**EXERCISE**
Lines before the one containing "-262,7 +262,7 @@" are excluded; reproduce that line and all lines after it in the entries below, exactly.
(Beginning of DATA FOR ANALYSIS)
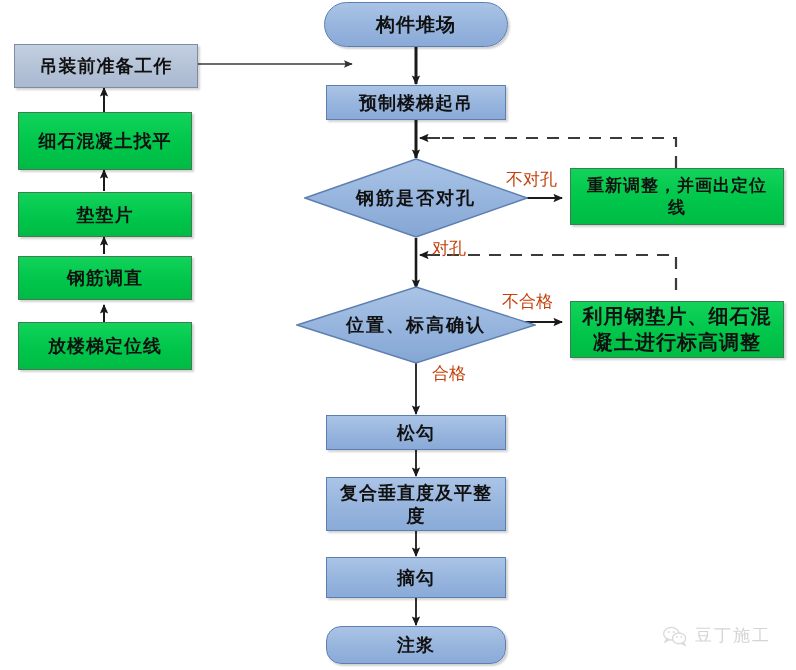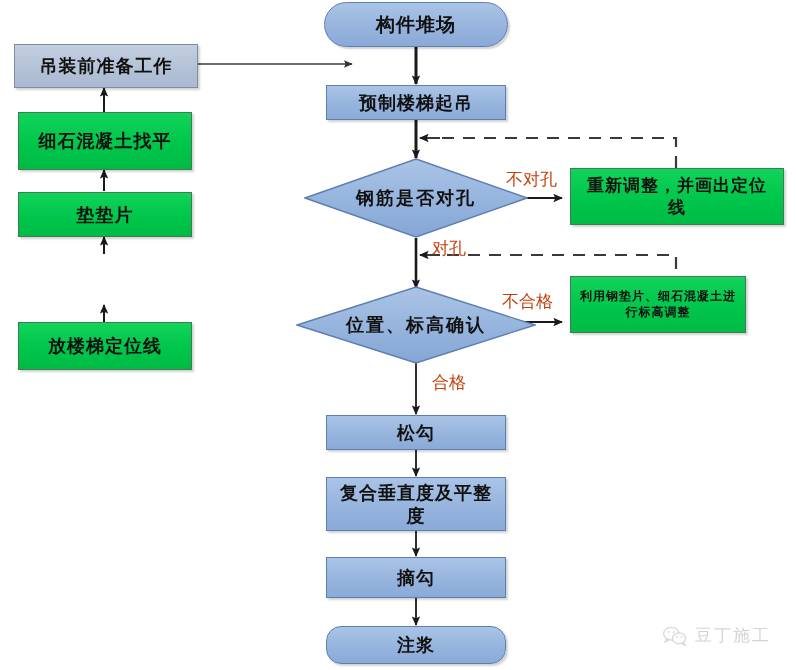--- a/index.html
+++ b/index.html
@@ -195,6 +195,9 @@
     <span>垫垫片</span>
   </div>
 
+  <div class="node rect green" style="left:18px; top:256px; width:174px; height:44px; font-size:18px;">
+    <span>钢筋调直</span>
+  </div>
 
   <div class="node rect green" style="left:18px; top:322px; width:174px; height:48px; font-size:18px;">
     <span>放楼梯定位线</span>

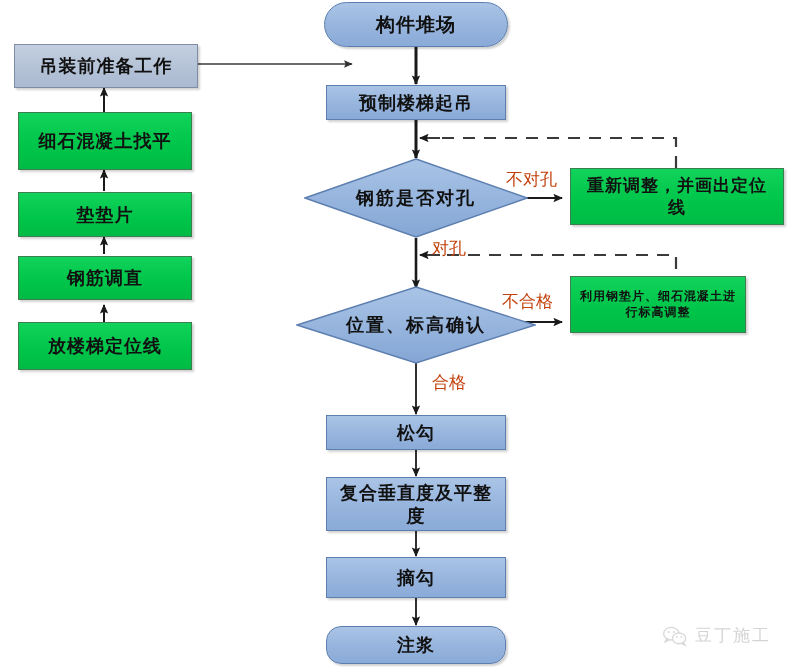--- a/index.html
+++ b/index.html
@@ -252,7 +252,7 @@
     <span>重新调整，并画出定位线</span>
   </div>
 
-  <div class="node rect green" style="left:570px; top:276px; width:176px; height:57px; font-size:12px; padding:0 8px;">
+  <div class="node rect green" style="left:570px; top:301px; width:214px; height:57px; font-size:20px; padding:0 8px;">
     <span>利用钢垫片、细石混凝土进行标高调整</span>
   </div>
 

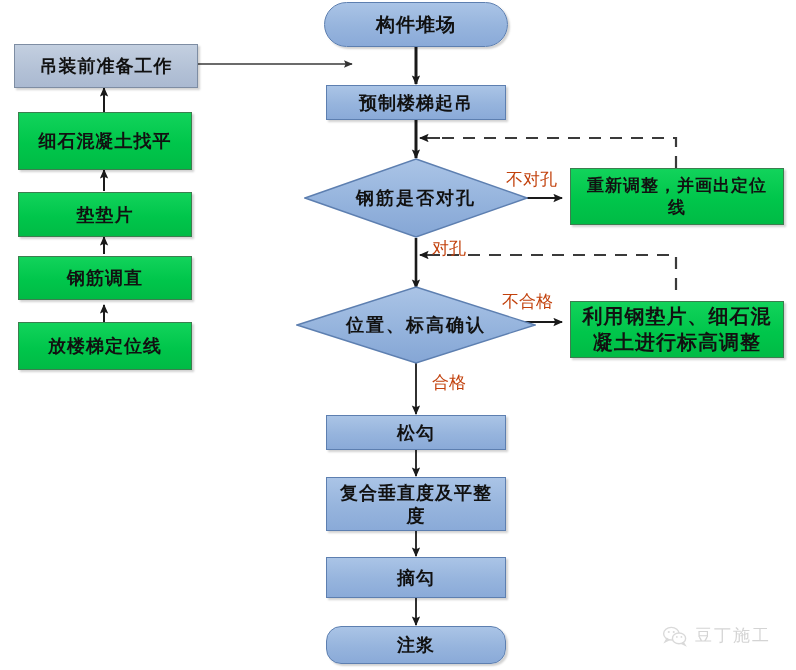--- a/index.html
+++ b/index.html
@@ -262,7 +262,7 @@
 
   <div class="edge-label" style="left:502px; top:290px; font-size:17px;">不合格</div>
 
-  <div class="edge-label" style="left:432px; top:371px; font-size:17px;">合格</div>
+  <div class="edge-label" style="left:432px; top:362px; font-size:17px;">合格</div>
 
   <div class="brand" style="left:662px; top:624px;">
     <span style="display:inline-block;width:26px;height:22px;">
(End of DATA FOR ANALYSIS)
**THE COMPLETED TASK**
@@ -262,7 +262,7 @@
 
   <div class="edge-label" style="left:502px; top:290px; font-size:17px;">不合格</div>
 
-  <div class="edge-label" style="left:432px; top:371px; font-size:17px;">合格</div>
+  <div class="edge-label" style="left:432px; top:362px; font-size:17px;">合格</div>
 
   <div class="brand" style="left:662px; top:624px;">
     <span style="display:inline-block;width:26px;height:22px;">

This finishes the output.